───── Input data ─────

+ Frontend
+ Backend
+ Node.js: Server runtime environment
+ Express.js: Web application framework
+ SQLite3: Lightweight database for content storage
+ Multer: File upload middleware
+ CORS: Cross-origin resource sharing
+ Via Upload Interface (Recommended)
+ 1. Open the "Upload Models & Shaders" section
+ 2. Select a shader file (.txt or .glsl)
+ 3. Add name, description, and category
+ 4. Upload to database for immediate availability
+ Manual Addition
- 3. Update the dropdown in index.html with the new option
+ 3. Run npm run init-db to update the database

─────
───── Input data ─────

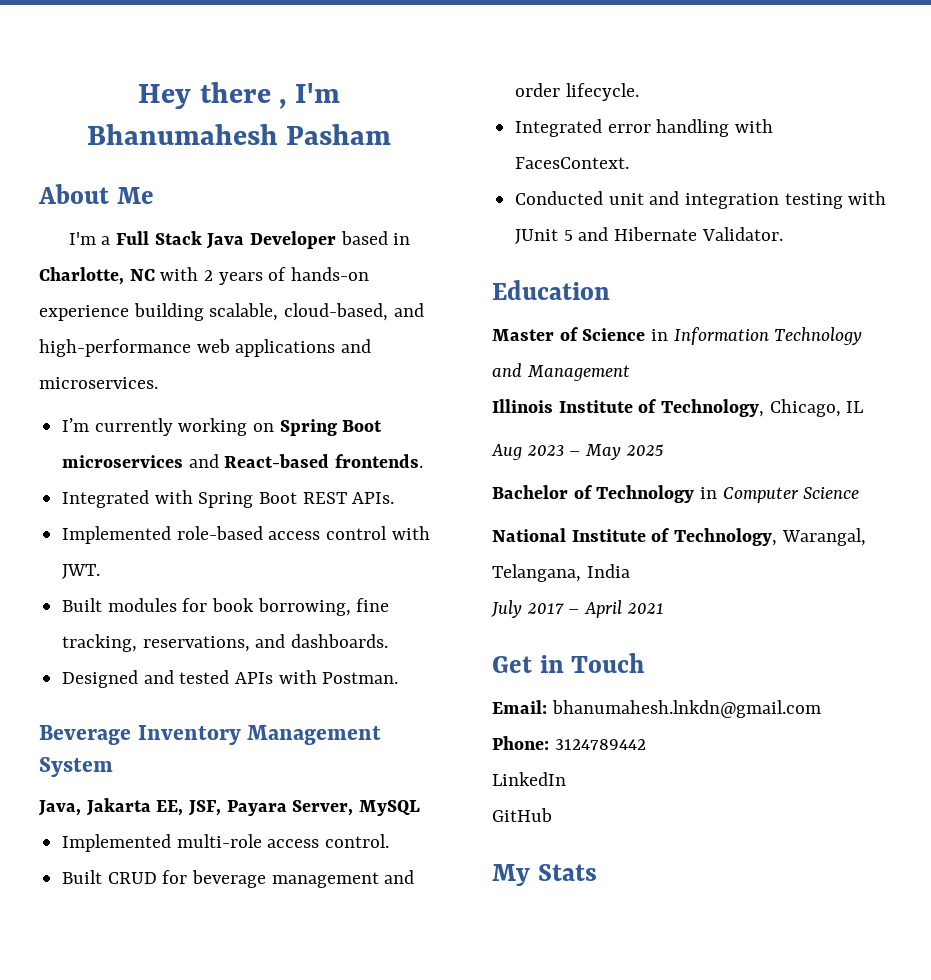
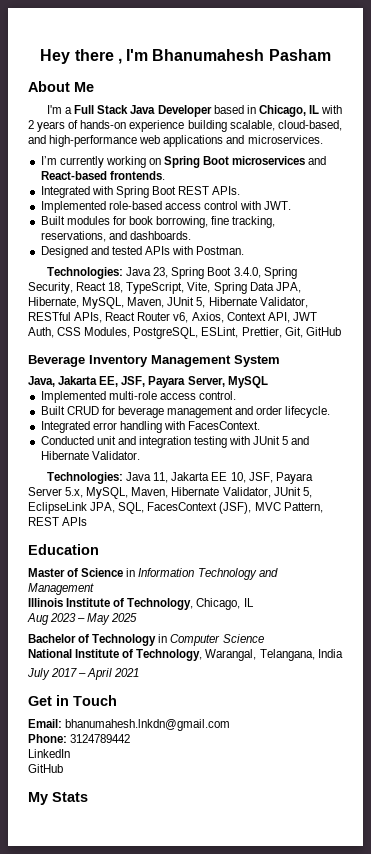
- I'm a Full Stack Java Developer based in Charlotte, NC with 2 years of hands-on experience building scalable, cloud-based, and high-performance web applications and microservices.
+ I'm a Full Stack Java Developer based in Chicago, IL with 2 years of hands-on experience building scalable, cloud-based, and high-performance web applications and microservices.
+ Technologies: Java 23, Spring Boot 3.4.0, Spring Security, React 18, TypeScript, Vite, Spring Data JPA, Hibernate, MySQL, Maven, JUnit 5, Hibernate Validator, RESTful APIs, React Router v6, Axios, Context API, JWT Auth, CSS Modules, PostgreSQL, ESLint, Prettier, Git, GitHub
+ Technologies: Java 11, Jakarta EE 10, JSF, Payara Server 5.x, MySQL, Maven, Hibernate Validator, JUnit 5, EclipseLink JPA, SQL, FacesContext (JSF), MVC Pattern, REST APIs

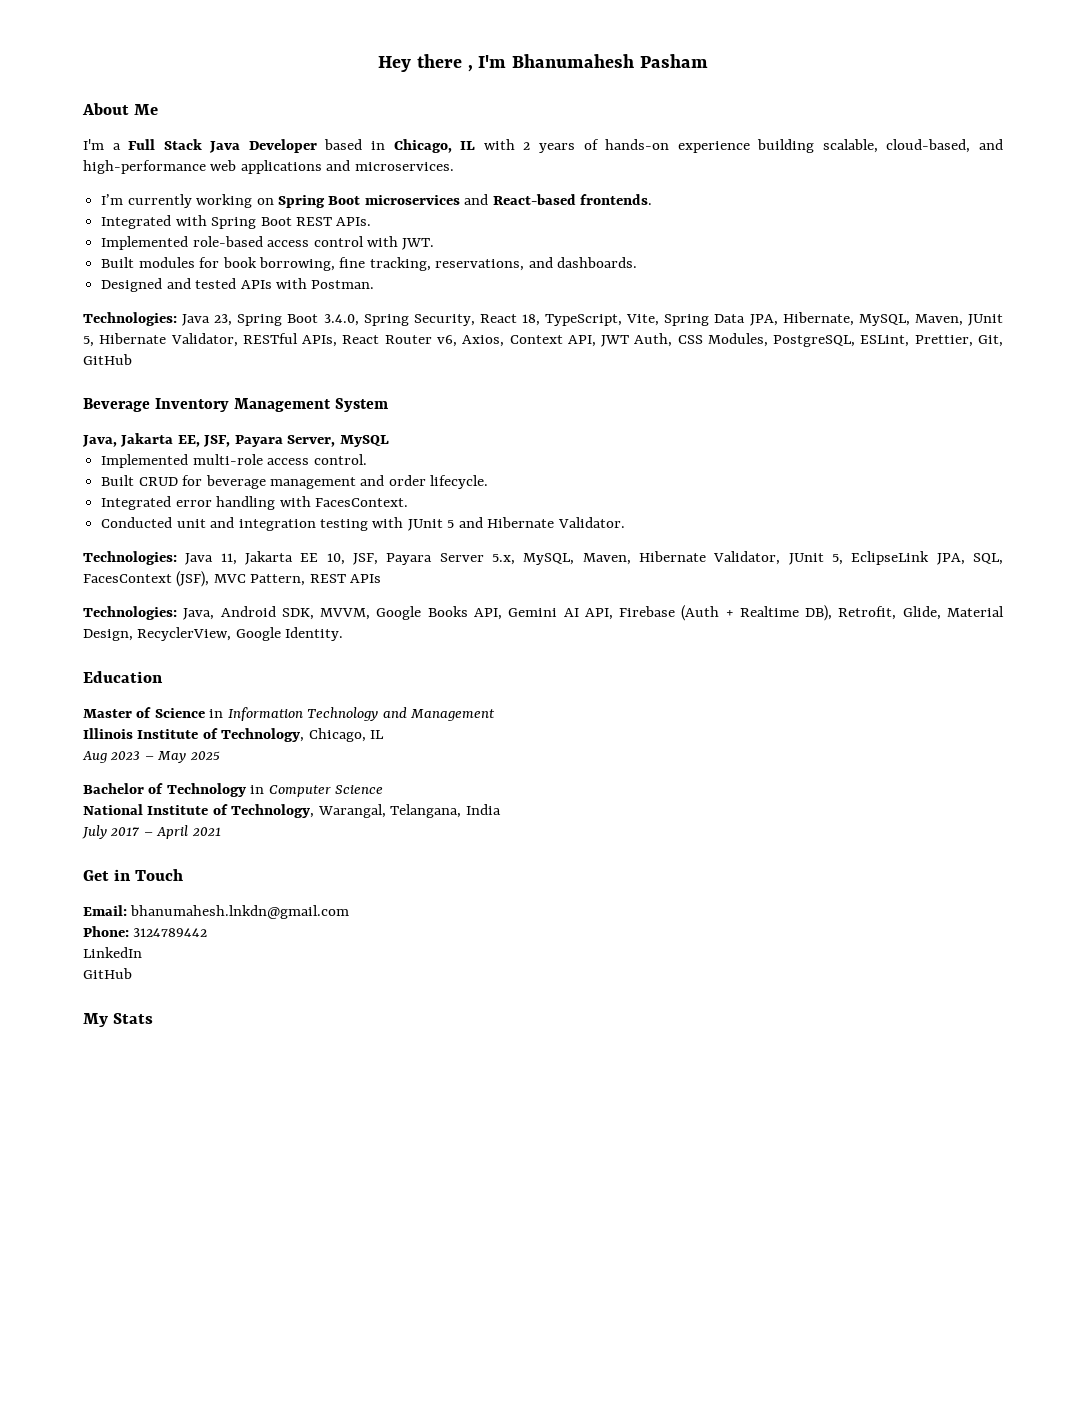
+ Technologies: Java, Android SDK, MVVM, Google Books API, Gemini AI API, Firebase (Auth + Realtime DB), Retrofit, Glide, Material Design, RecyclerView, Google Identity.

─────

Starting with the line that contains "Pattern, REST APIs" and finishing with the line that contains "RecyclerView, Google Identity.", reproduce every line of the material above exactly, but not the pictures.

+ Technologies: Java 11, Jakarta EE 10, JSF, Payara Server 5.x, MySQL, Maven, Hibernate Validator, JUnit 5, EclipseLink JPA, SQL, FacesContext (JSF), MVC Pattern, REST APIs

+ Technologies: Java, Android SDK, MVVM, Google Books API, Gemini AI API, Firebase (Auth + Realtime DB), Retrofit, Glide, Material Design, RecyclerView, Google Identity.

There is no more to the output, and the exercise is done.